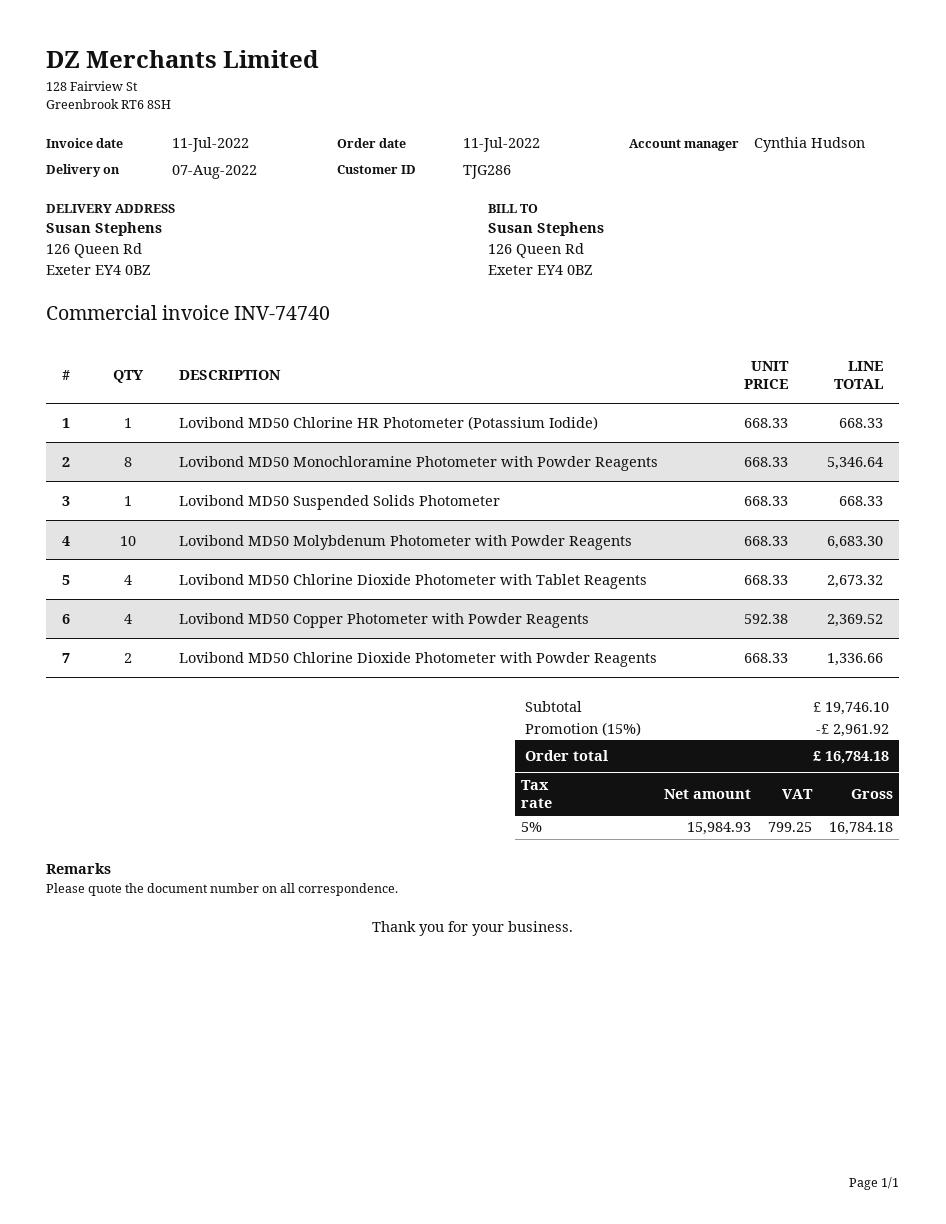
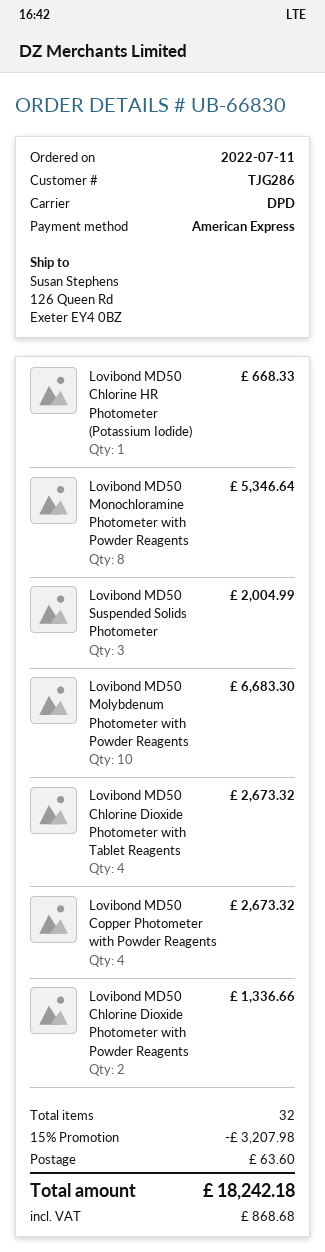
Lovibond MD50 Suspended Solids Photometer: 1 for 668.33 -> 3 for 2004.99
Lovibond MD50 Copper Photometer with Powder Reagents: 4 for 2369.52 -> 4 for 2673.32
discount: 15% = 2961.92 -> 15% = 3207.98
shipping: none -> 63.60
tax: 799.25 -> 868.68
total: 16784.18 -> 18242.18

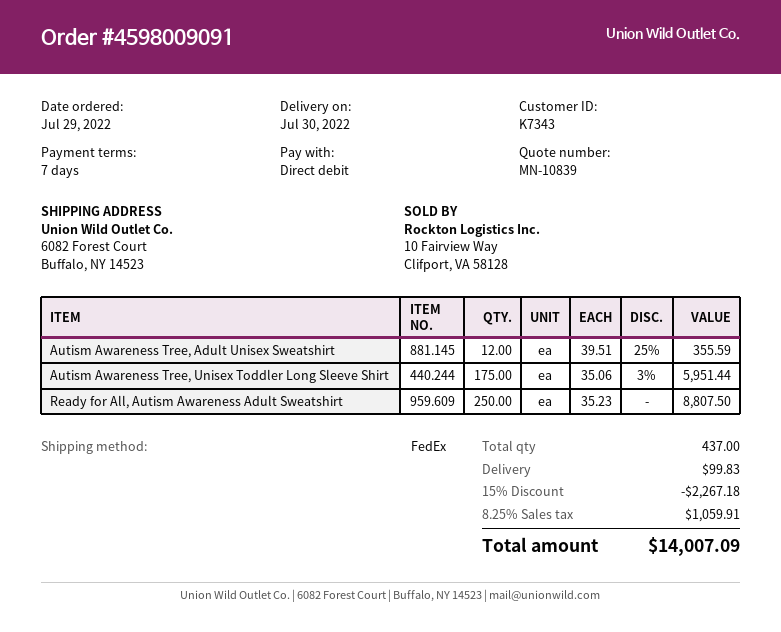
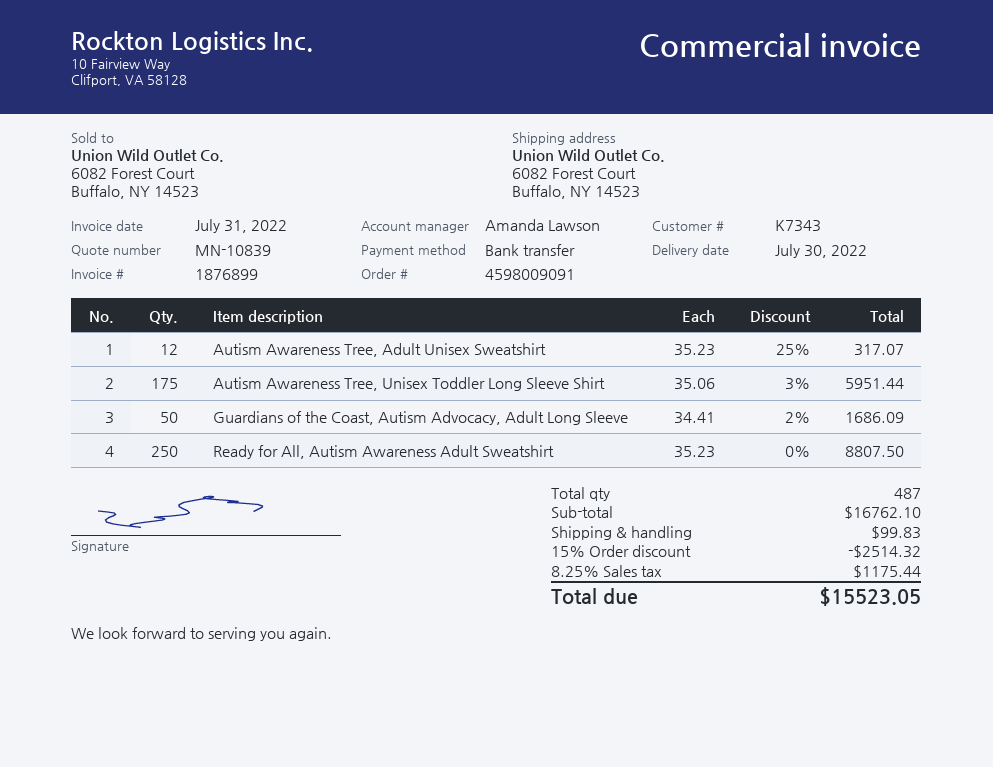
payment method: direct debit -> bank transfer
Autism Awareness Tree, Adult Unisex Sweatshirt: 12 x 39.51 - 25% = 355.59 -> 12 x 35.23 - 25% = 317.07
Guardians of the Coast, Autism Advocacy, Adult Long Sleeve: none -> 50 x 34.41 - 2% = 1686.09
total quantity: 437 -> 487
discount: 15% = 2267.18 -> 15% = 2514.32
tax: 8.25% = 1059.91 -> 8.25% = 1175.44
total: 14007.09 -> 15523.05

---------------

The lines to output run from the one containing "total quantity: 437 -> 487" through the last line of the records above; repeat them exactly and nothing more.

### [Output below]
total quantity: 437 -> 487
discount: 15% = 2267.18 -> 15% = 2514.32
tax: 8.25% = 1059.91 -> 8.25% = 1175.44
total: 14007.09 -> 15523.05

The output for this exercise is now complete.